Es ist fast 28 Jahre her, dass Präsident Bill Clinton den „Personal Responsibility and Work Opportunity Reconciliation Act“ unterzeichnete und erklärte: „Heute beenden wir den Wohlfahrtsstaat, wie wir ihn kennen.“ Mit dem Gesetz wurde das Programm „Aid to Families with Dependent Children“ (Hilfe für Familien mit unterhaltsberechtigten Kindern) gestoppt und durch die „Temporary Assistance for Needy Families“ (Temporäre Unterstützung für bedürftige Familien) ersetzt. Es wurden Arbeitsauflagen eingeführt, als Vorbedingung, um Leistungen zu erhalten.
Trump führt nun das aus, was die World Socialist Web Site als gewaltsame Neuausrichtung des Staates charakterisiert hat, damit dieser dem oligarchischen Charakter der amerikanischen Gesellschaft entspricht.

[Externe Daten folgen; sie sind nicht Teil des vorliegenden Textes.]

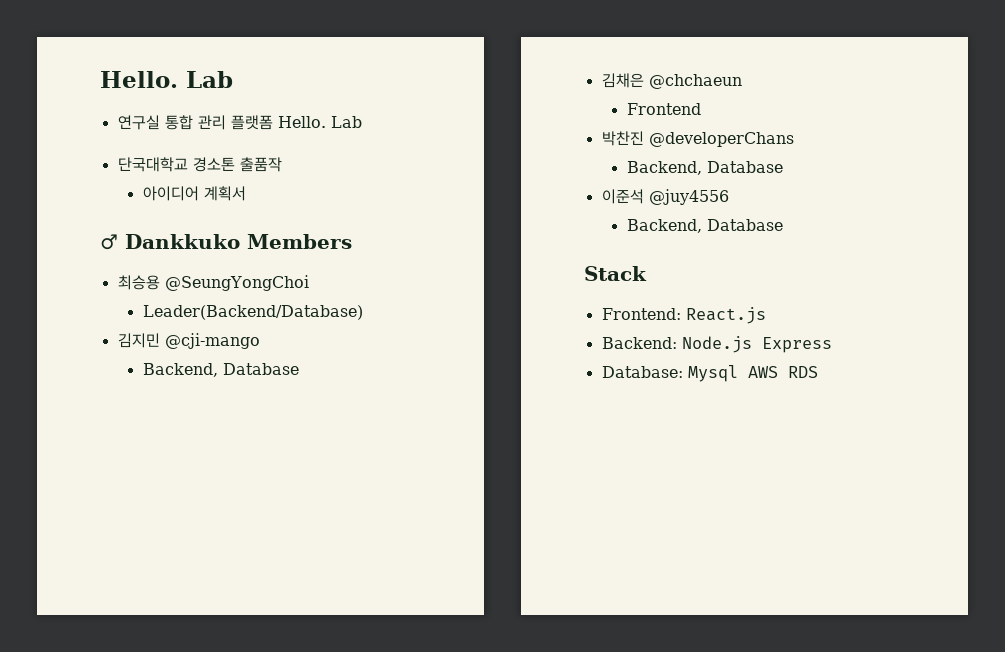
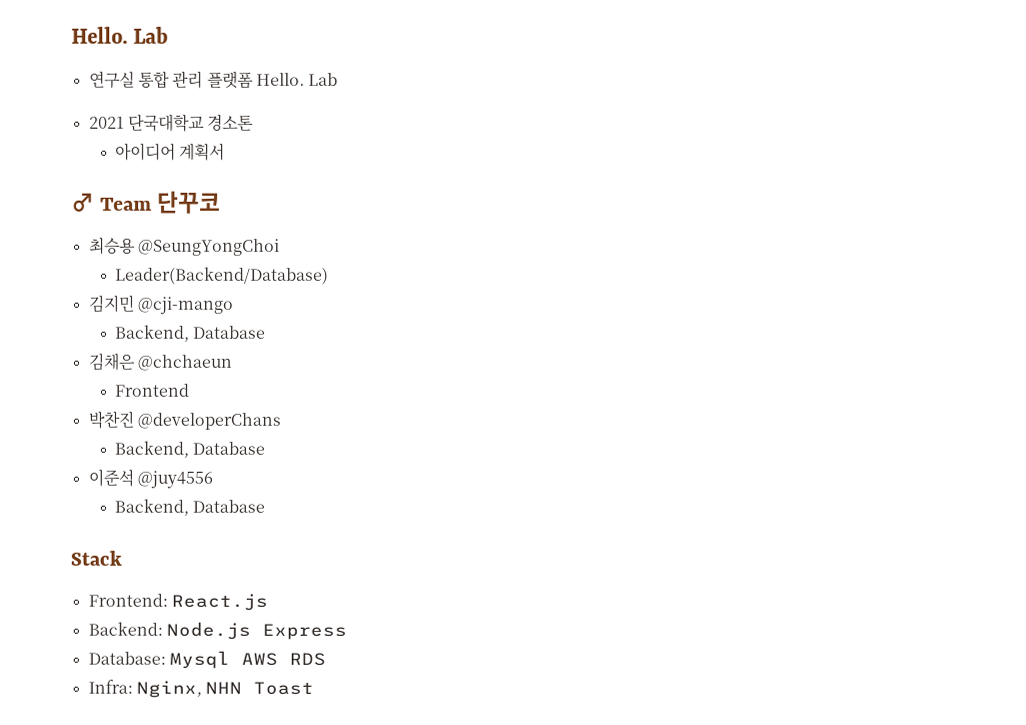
- 단국대학교 경소톤 출품작
+ 2021 단국대학교 경소톤
- ♂ Dankkuko Members
+ ♂ Team 단꾸코
+ Infra: Nginx, NHN Toast

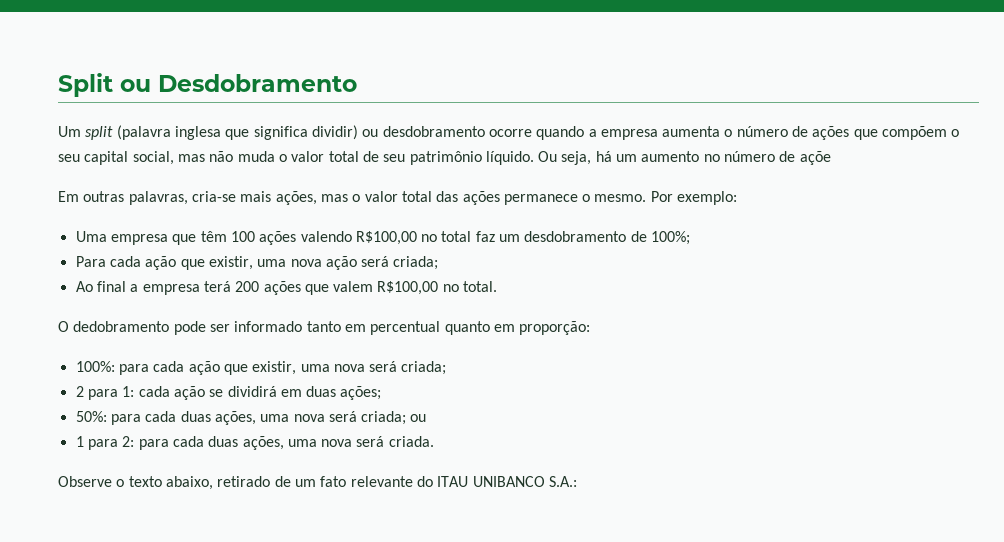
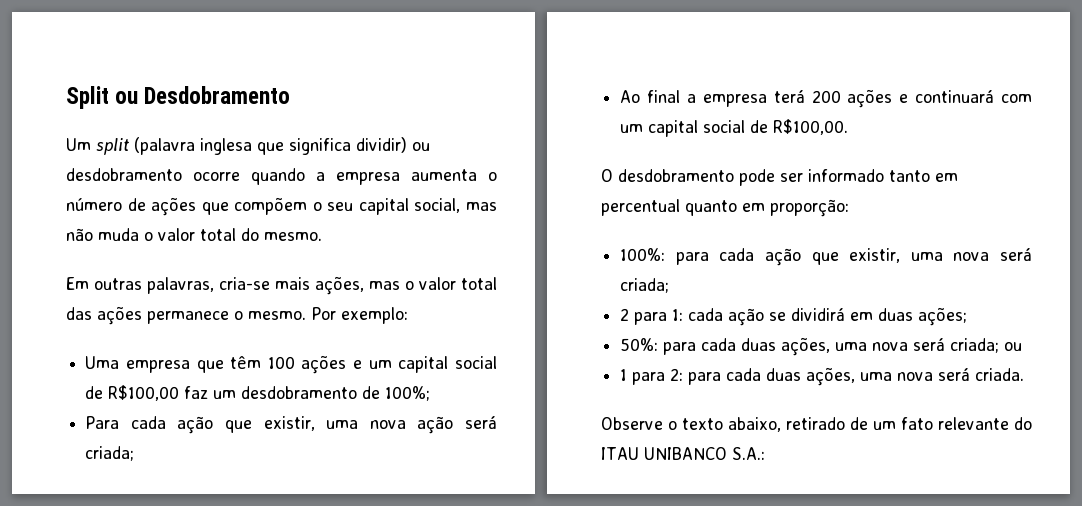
- Um split (palavra inglesa que significa dividir) ou desdobramento ocorre quando a empresa aumenta o número de ações que compõem o seu capital social, mas não muda o valor total de seu patrimônio líquido. Ou seja, há um aumento no número de açõe
+ Um split (palavra inglesa que significa dividir) ou desdobramento ocorre quando a empresa aumenta o número de ações que compõem o seu capital social, mas não muda o valor total do mesmo.
- Uma empresa que têm 100 ações valendo R$100,00 no total faz um desdobramento de 100%;
+ Uma empresa que têm 100 ações e um capital social de R$100,00 faz um desdobramento de 100%;
- Ao final a empresa terá 200 ações que valem R$100,00 no total.
+ Ao final a empresa terá 200 ações e continuará com um capital social de R$100,00.
- O dedobramento pode ser informado tanto em percentual quanto em proporção:
+ O desdobramento pode ser informado tanto em percentual quanto em proporção:

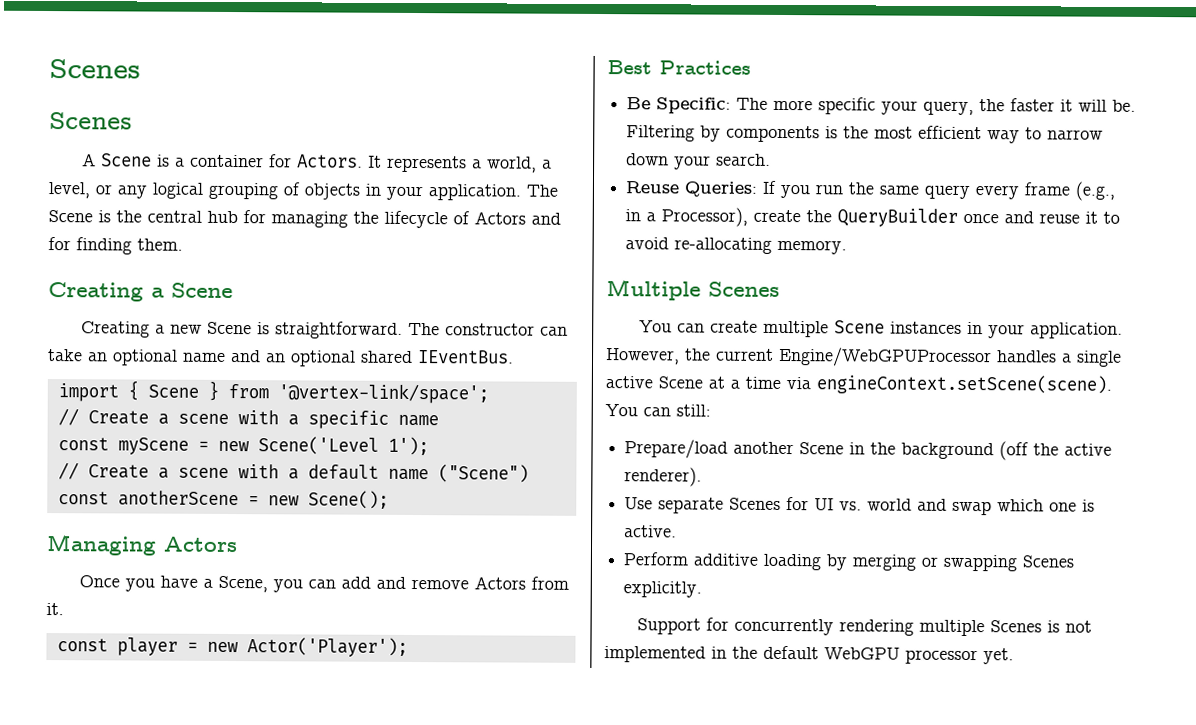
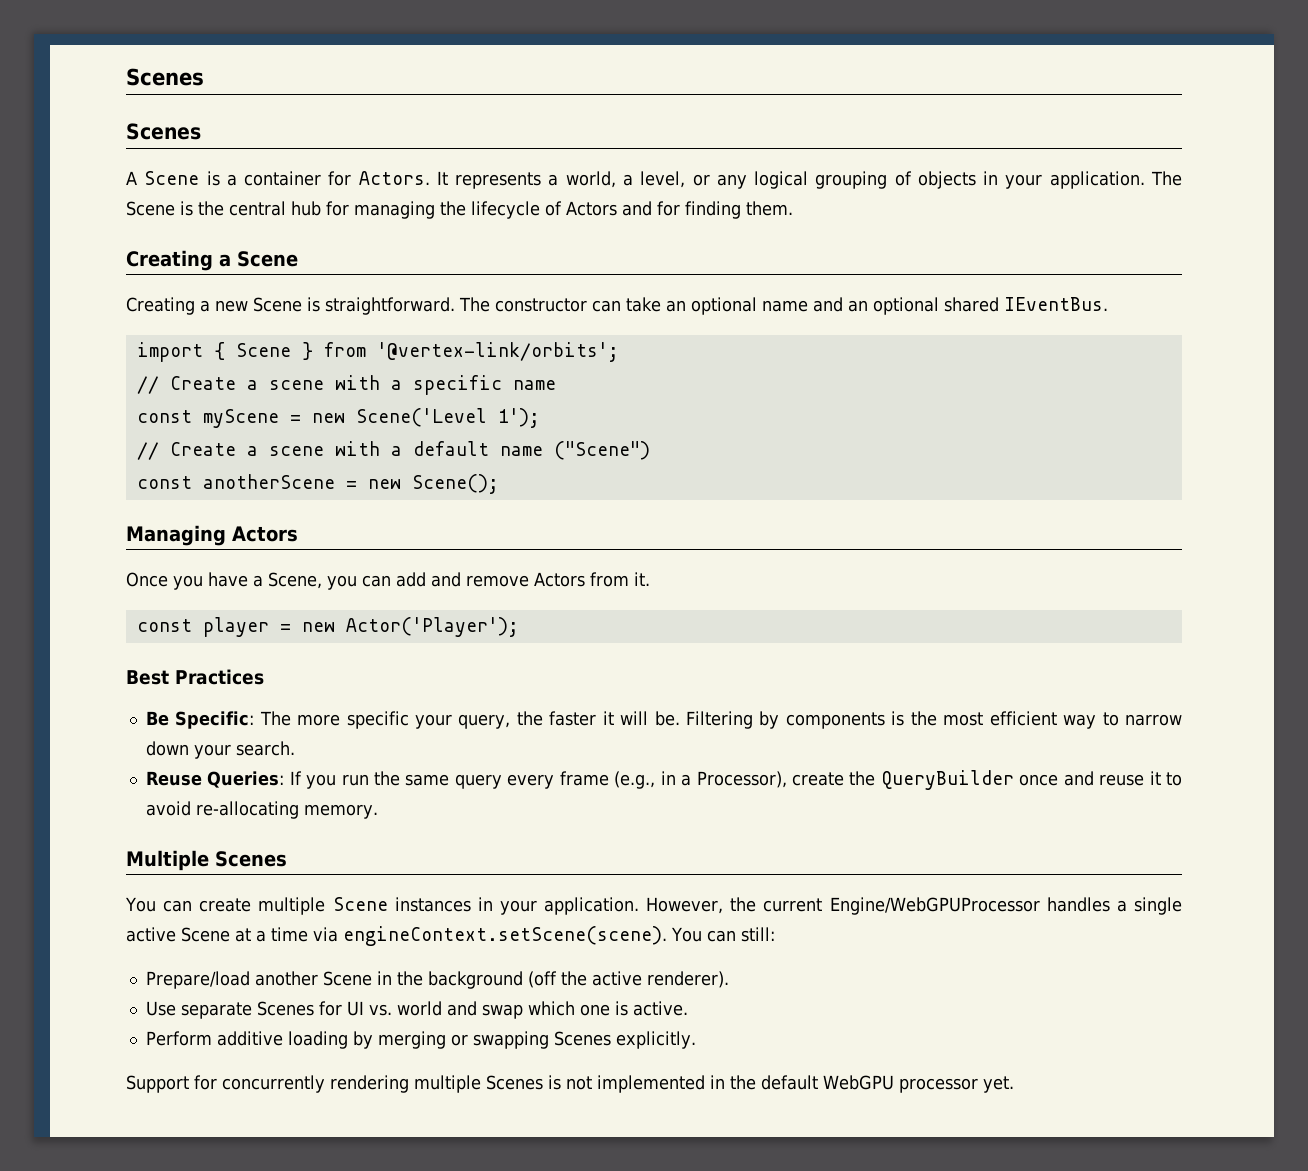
- import { Scene } from '@vertex-link/space';
+ import { Scene } from '@vertex-link/orbits';

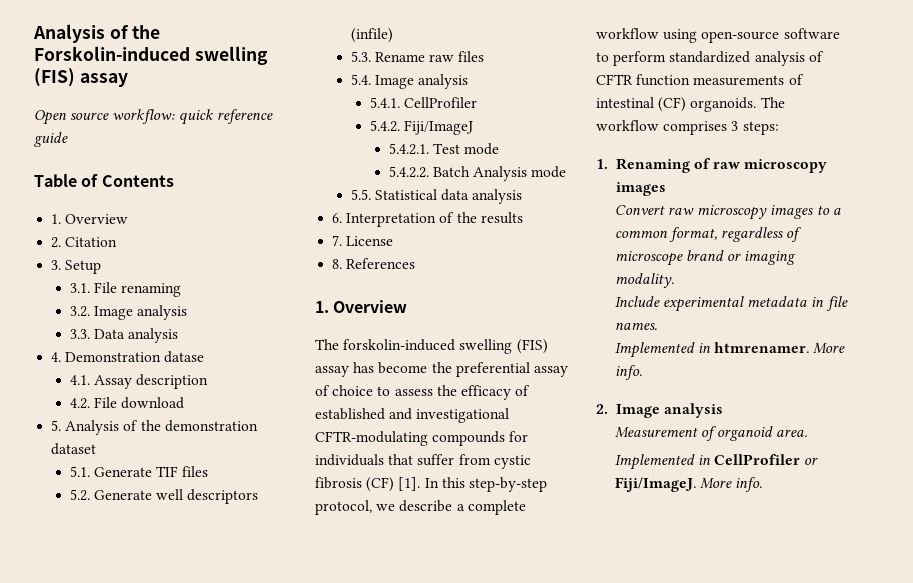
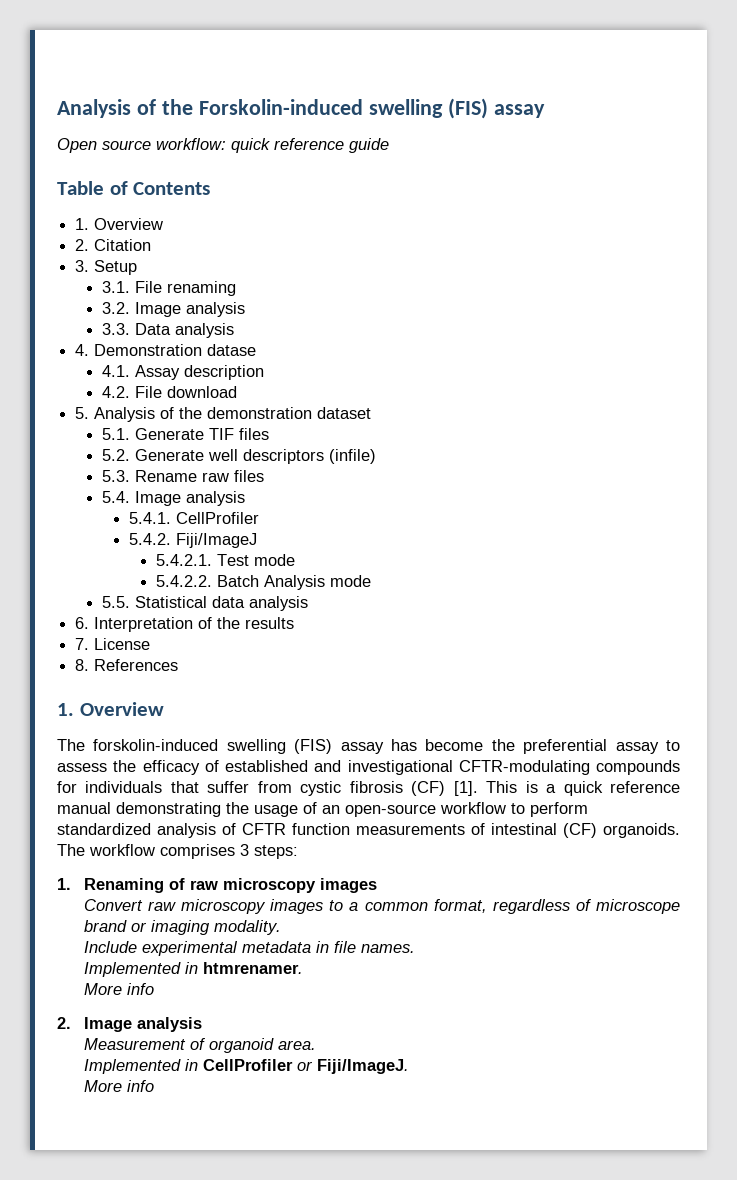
- The forskolin-induced swelling (FIS) assay has become the preferential assay of choice to assess the efficacy of established and investigational CFTR-modulating compounds for individuals that suffer from cystic fibrosis (CF) [1].
+ The forskolin-induced swelling (FIS) assay has become the preferential assay to assess the efficacy of established and investigational CFTR-modulating compounds for individuals that suffer from cystic fibrosis (CF) [1].
- In this step-by-step protocol, we describe a complete workflow using open-source software to perform standardized analysis of CFTR function measurements of intestinal (CF) organoids.
+ This is a quick reference manual demonstrating the usage of an open-source workflow to perform standardized analysis of CFTR function measurements of intestinal (CF) organoids.
- Implemented in htmrenamer. More info.
+ Implemented in htmrenamer.
+ More info
- Implemented in CellProfiler or Fiji/ImageJ. More info.
+ Implemented in CellProfiler or Fiji/ImageJ.
+ More info

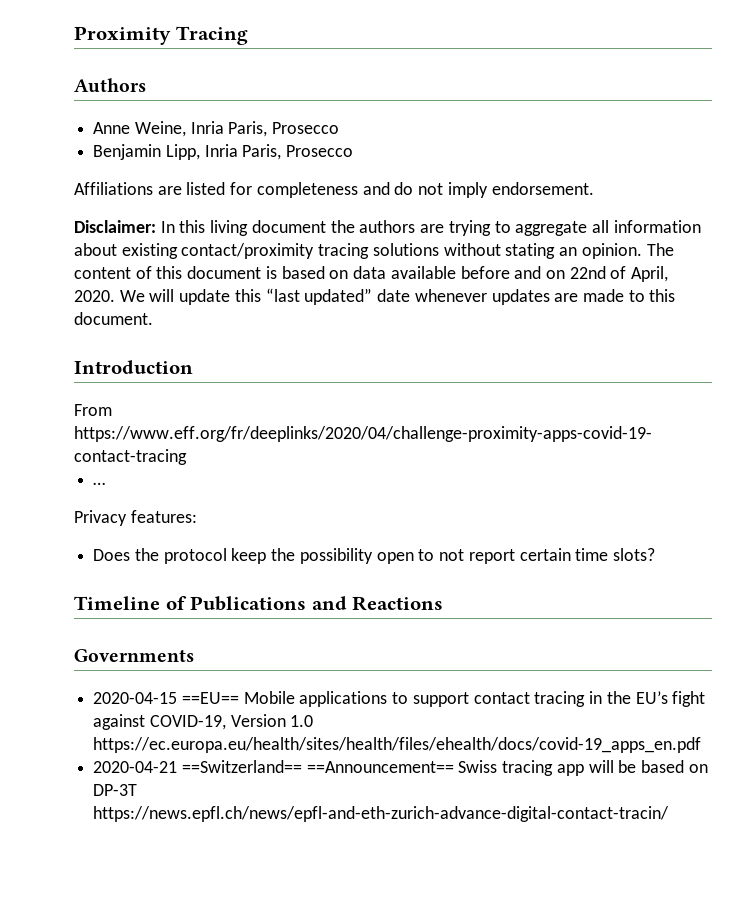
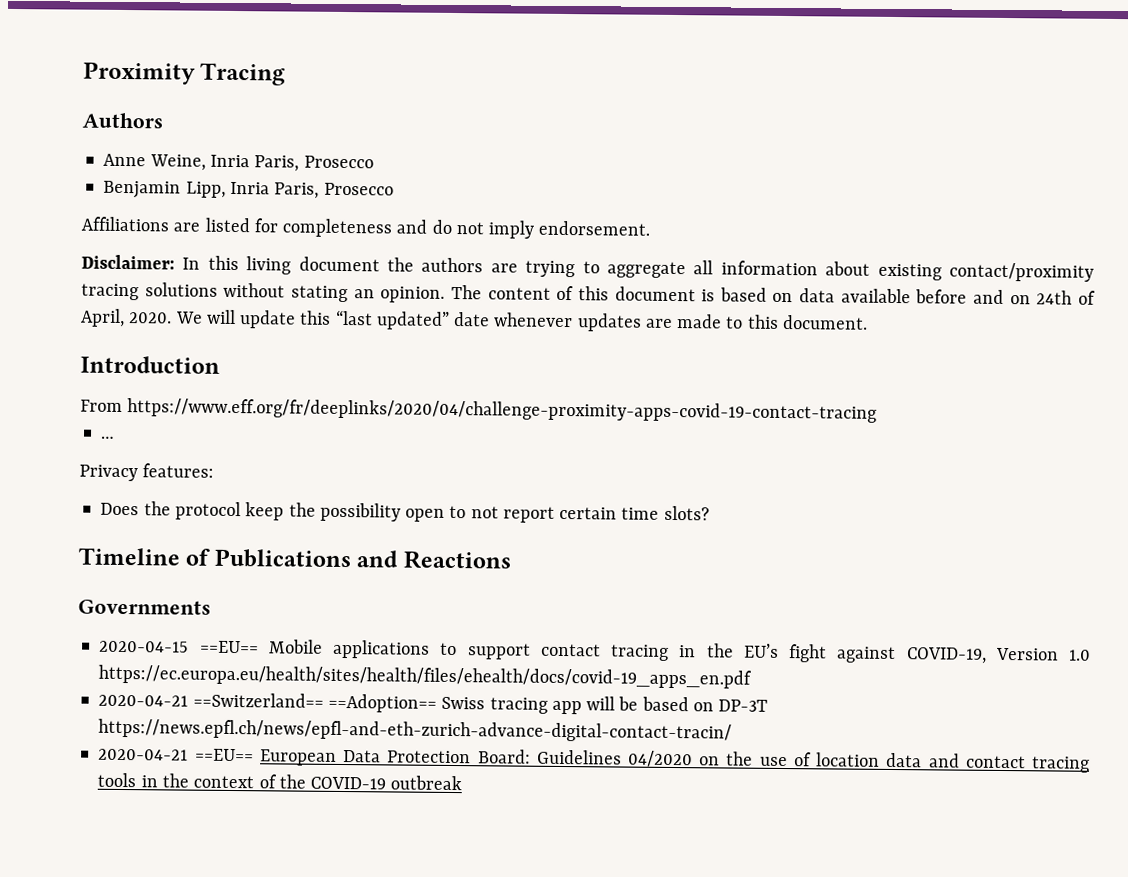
- The content of this document is based on data available before and on 22nd of April, 2020.
+ The content of this document is based on data available before and on 24th of April, 2020.
- 2020-04-21 ==Switzerland== ==Announcement== Swiss tracing app will be based on DP-3T https://news.epfl.ch/news/epfl-and-eth-zurich-advance-digital-contact-tracin/
+ 2020-04-21 ==Switzerland== ==Adoption== Swiss tracing app will be based on DP-3T https://news.epfl.ch/news/epfl-and-eth-zurich-advance-digital-contact-tracin/
+ 2020-04-21 ==EU== European Data Protection Board: Guidelines 04/2020 on the use of location data and contact tracing tools in the context of the COVID-19 outbreak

Die herrschende Klasse ist mit dem langwierigen wirtschaftlichen Niedergang der USA und einer eskalierenden Finanzkrise konfrontiert, wie die jüngste Herabstufung durch die Ratingagentur Moody’s zeigt. In den letzten 30 Jahren ist der Schuldenberg der USA aufgrund der massiven Militärausgaben und endlosen Rettungspakete für die Finanzoligarchie explodiert.
Die Finanzkrise 2007–2009 und der Börsencrash zu Beginn der Corona-Pandemie im März 2020 beschleunigten diese Entwicklung. Als Reaktion auf die Krisen verabschiedeten beide kapitalistischen Parteien mit überwältigender Mehrheit billionenschwere Rettungspakete für Großbanken und Hedgefonds, während Arbeiter, kleine Unternehmen und ihre Familien obdachlos wurden und verarmten.
Angesichts des heutigen Schuldenbergs von 37 Billionen Dollar versucht die kapitalistische Finanzoligarchie, die Krise auf die Arbeiterklasse abzuwälzen. Alles wird ins Visier genommen – nicht nur Medicaid, sondern auch Medicare, die Rentenversicherung, das öffentliche Bildungswesen, staatliche Unternehmensregulierung und alles andere, was die Profite und den Reichtum der herrschenden Klasse schmälert.
Die Arbeiterklasse kann und wird diesen historischen Angriff auf ihre soziale und wirtschaftliche Stellung nicht tatenlos hinnehmen. Seit Trumps Amtsantritt vor etwas mehr als 100 Tagen fanden bereits landesweite Proteste statt. Fast täglich stimmen Arbeiter im ganzen Land für Streik. Diese mächtige soziale Kraft – die internationale Arbeiterklasse – muss mobilisiert werden, um zu verhindern, dass die kriminelle Finanzoligarchie die Ressourcen der Gesellschaft plündert.
Die „Big Beautiful Bill“ wird gewaltige Erschütterungen auslösen – auch unter Teilen der Arbeiterklasse, die zwar Trump gewählt, aber nicht für ihre eigene Verelendung gestimmt haben. Die Milliardäre und Konzerne werden ihren Reichtum jedoch nicht kampflos aufgeben. Die Arbeiterklasse, bewaffnet mit den Lehren der Geschichte und geführt von einer revolutionären sozialistischen Führung, muss die Oligarchen enteignen und den enormen Reichtum der Gesellschaft unter die demokratische Kontrolle der Arbeiterklasse stellen.
Es gibt keinen Weg, die grundlegenden sozialen und demokratischen Rechte zu verteidigen, ohne einen kompromisslosen Kampf gegen das kapitalistische System. Alle, die entschlossen sind, gegen Sparpolitik, Krieg und Diktatur zu kämpfen, müssen der Socialist Equality Party in den USA und ihrer deutschen Schwesterpartei Sozialistische Gleichheitspartei beitreten und dabei helfen, die revolutionäre Führung aufzubauen, die für die kommenden Kämpfe erforderlich ist.